* **Requirement**:
Write out each line of the records that has "suitability" in it.

[Screenshot and code edit data]
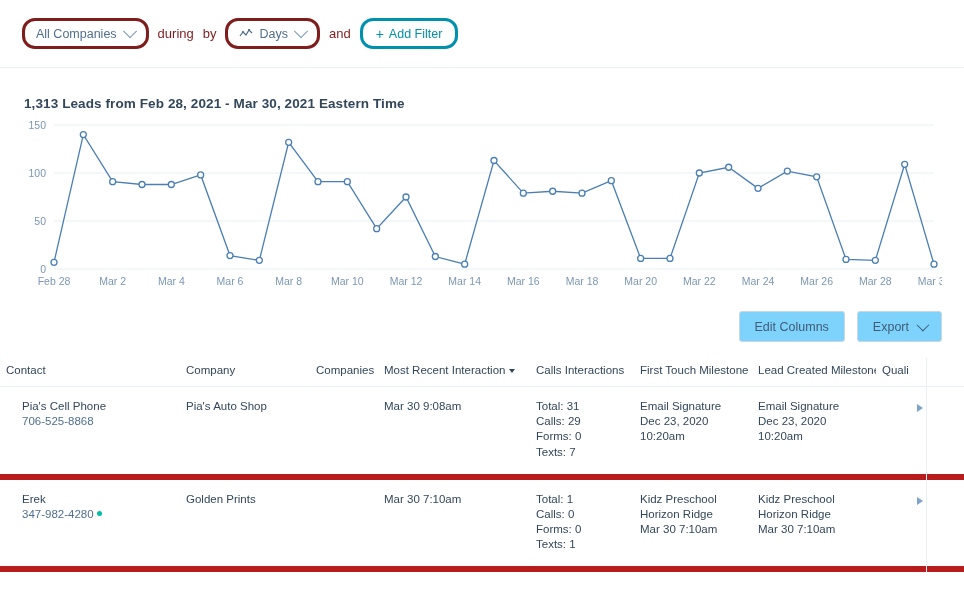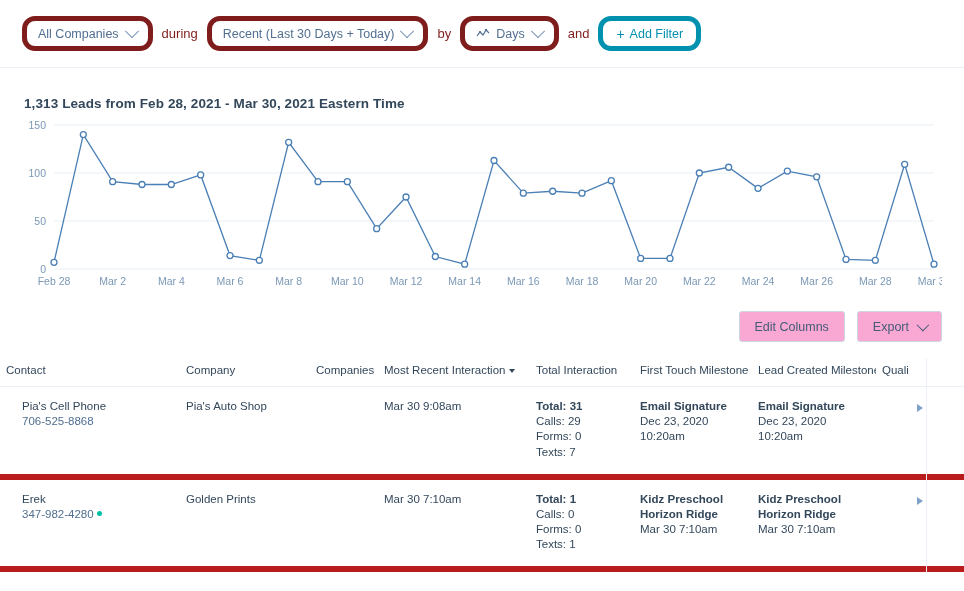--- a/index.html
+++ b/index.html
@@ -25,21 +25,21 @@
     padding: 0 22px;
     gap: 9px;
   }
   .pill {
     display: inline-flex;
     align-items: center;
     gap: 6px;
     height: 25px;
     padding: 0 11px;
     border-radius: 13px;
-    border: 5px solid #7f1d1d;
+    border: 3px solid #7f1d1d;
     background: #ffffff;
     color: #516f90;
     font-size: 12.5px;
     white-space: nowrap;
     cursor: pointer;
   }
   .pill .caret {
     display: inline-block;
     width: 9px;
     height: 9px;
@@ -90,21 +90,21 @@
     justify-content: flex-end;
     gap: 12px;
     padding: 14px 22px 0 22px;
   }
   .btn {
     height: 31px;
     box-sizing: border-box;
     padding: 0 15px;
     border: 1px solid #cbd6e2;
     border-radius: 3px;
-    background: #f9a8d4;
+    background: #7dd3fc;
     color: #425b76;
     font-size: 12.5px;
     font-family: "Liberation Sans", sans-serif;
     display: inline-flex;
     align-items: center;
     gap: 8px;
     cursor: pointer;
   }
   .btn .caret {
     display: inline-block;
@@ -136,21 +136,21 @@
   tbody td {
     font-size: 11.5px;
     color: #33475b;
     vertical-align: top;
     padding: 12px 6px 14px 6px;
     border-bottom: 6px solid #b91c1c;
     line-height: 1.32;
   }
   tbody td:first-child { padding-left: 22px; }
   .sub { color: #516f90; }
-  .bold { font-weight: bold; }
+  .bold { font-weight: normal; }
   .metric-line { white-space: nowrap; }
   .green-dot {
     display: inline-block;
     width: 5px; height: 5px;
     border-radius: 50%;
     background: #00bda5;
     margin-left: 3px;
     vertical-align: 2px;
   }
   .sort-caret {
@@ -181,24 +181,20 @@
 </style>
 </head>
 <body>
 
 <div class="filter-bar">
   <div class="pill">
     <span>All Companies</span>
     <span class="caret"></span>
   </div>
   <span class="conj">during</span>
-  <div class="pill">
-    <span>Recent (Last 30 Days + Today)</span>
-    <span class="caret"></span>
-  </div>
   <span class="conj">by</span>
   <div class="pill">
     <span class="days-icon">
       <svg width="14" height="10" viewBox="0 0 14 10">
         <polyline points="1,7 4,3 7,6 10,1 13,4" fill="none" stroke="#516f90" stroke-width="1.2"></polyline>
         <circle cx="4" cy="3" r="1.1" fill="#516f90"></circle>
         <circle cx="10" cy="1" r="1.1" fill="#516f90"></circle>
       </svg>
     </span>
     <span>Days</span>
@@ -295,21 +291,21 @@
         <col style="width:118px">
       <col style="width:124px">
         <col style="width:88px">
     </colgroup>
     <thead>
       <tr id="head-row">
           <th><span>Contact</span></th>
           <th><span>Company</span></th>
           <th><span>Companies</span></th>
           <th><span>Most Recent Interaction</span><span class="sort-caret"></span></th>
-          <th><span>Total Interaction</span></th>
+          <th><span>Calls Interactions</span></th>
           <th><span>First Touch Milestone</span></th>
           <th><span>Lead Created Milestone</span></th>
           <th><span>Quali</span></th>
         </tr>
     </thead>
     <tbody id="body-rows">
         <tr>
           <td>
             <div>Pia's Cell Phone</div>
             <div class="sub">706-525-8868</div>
* * *
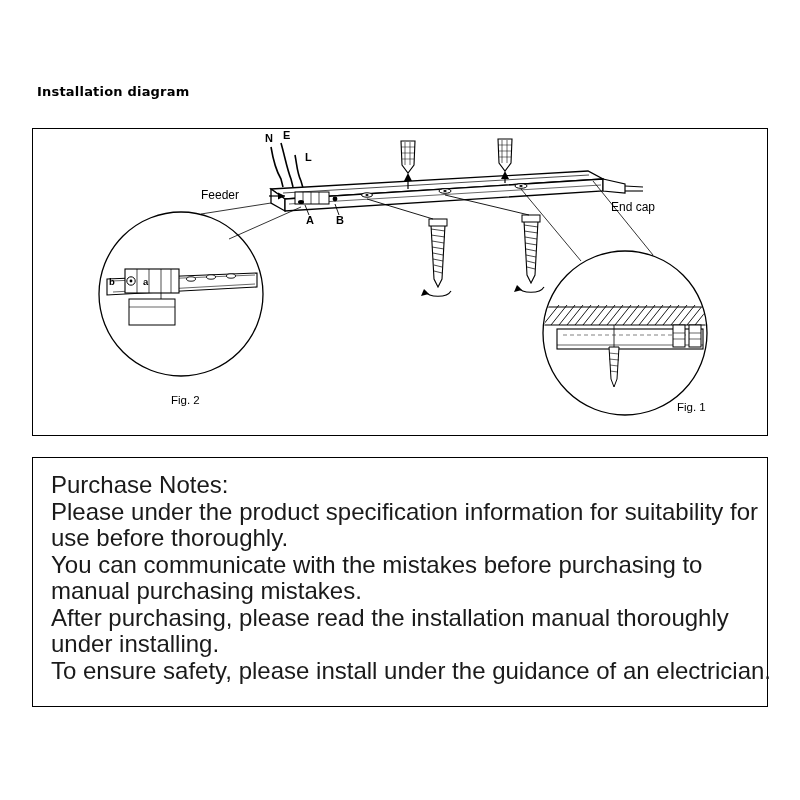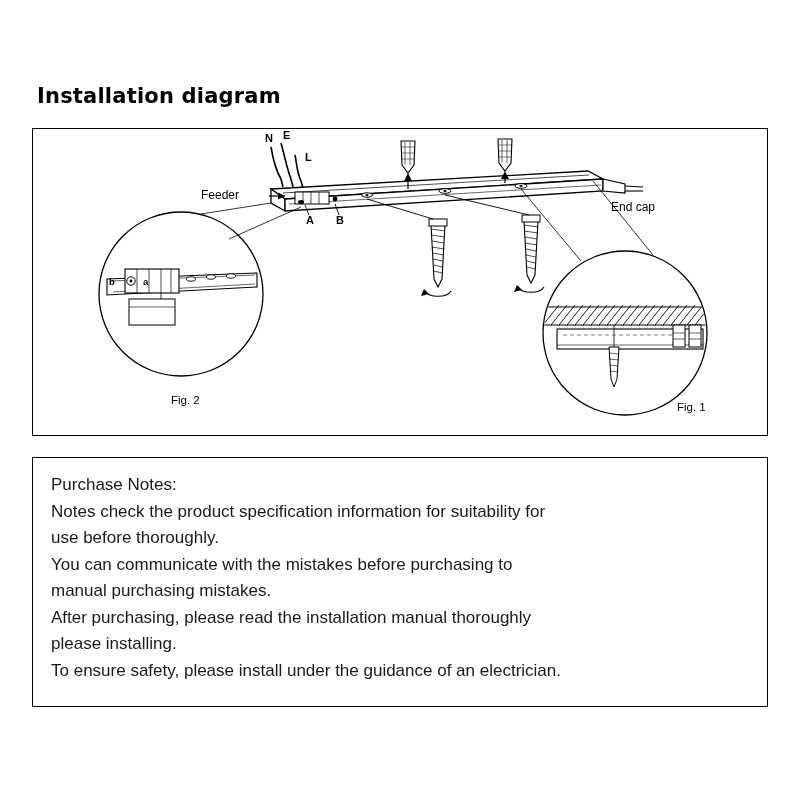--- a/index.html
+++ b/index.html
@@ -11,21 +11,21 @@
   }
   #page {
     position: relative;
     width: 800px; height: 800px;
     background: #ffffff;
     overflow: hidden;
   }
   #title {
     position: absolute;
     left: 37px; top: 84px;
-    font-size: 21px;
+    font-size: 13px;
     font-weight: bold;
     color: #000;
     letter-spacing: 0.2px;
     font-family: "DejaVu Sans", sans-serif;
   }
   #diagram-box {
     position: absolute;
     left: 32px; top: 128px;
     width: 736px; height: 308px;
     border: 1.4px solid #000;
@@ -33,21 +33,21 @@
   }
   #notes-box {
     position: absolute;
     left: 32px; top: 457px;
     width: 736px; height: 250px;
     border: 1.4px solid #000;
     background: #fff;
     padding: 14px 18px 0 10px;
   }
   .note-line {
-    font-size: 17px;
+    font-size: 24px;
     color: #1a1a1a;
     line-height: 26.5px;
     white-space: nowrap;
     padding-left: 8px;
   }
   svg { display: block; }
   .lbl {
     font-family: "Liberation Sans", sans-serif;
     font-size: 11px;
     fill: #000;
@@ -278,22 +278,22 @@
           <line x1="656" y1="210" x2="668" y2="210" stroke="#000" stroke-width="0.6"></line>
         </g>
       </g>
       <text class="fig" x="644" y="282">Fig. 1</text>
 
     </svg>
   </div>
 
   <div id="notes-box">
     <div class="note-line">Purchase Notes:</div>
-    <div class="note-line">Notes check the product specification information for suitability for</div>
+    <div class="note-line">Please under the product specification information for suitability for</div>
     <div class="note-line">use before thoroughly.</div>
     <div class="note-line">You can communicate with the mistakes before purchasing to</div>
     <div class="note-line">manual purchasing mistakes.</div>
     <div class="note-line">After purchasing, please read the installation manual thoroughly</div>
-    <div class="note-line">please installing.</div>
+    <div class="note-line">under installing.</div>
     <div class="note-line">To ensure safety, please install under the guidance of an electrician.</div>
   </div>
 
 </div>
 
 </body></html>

* **Finished task**:
-    <div class="note-line">Notes check the product specification information for suitability for</div>
+    <div class="note-line">Please under the product specification information for suitability for</div>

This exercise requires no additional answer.